Recall that items have different maximums. If a save/load code were to have 6 positions for items and were to save the charges of those items, how on earth would it know the maximum charge for each item without just making a generic charge for all items?

With dynamic objects come dynamic codes, where the maximums for every given item are known.

Given 6 items and a biggest item charge of 300
Code:
Item type 1: 60 charges max
Item type 2: 0 charges max
Item type 4: 30 charges max
Item type 5: 45 charges max
Item type 6: 0 charges max

A static save/load code would make enough space to store 300 charges, which bloats the code up in almost all cases (notice item 2 and 6 have maxes of 0 charges).

A dynamic save/load code, which is possible with this structure, would know the maximum charges of each item and be able to read them out.

Recall that save/load codes have a static list. Your common save/load code stores the hero and resources, which turns into the 6 items, gold, lumber, etc mess. With a QueueQueue, it'd turn into literally Hero and Resources (all of the properties, some of them being dynamic, would be within the Hero and Resources).

If every single possible property was stored for a set of data, then the save/load code can pick and choose what it wants. Later, the data can be interpreted based on the objects.

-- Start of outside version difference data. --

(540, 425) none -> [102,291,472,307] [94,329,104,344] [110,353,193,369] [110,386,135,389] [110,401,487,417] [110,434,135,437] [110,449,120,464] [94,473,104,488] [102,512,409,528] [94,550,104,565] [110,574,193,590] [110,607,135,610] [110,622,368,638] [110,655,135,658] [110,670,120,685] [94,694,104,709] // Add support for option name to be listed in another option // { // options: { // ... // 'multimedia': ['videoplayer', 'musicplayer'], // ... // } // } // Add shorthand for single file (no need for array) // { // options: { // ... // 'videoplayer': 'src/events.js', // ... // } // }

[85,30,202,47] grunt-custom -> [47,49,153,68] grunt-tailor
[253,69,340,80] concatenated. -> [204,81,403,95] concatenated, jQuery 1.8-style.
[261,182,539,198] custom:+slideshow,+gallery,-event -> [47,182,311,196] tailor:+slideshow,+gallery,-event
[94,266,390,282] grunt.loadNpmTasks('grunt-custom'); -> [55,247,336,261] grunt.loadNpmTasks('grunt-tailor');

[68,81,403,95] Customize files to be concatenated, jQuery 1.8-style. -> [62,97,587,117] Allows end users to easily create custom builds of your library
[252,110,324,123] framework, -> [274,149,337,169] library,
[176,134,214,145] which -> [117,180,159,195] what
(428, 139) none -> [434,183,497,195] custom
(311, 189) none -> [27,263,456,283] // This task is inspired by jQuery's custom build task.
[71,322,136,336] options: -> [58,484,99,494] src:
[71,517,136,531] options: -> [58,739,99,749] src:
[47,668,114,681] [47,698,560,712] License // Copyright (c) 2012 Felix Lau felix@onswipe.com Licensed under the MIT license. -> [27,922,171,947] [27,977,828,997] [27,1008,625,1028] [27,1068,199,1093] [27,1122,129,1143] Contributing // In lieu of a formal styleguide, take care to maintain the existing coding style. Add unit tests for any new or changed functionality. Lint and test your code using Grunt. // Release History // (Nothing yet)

For example, if there were 10 different items all with varying charges, you'd only pick the 6 items and their properties for the save/load code.

Code:
1   
2   (pick)
3   
4   (pick)
5   (pick)
6   
7   (pick)
8   
9   (pick)
10  (pick)

So notice that the QueueQueue object has 10 objects in it with different properties. A new object is generated from the base objects based on the values passed in. In this case, a 2, 4, 5, 7, 9, and 10 were passed in, so only those objects were taken out of the first and put into the second.

Code:
2
4
5
7
9
10

When reading out of the code, the 2,4,5,7,9, and 10 would be read out. Remember that QueueQueue goes right before it goes left, so it'd read the 2, then it'd read all properties inside* of that 2. This leads to dynamic save/load codes that store a static set of objects rather than a static set of data, and keep in mind that most data in a save/load code is inside of a hero, so almost all of the data for these types of save/load codes can be entirely dynamic (one hero might have pets, another might have an inventory of 4 items, and etc).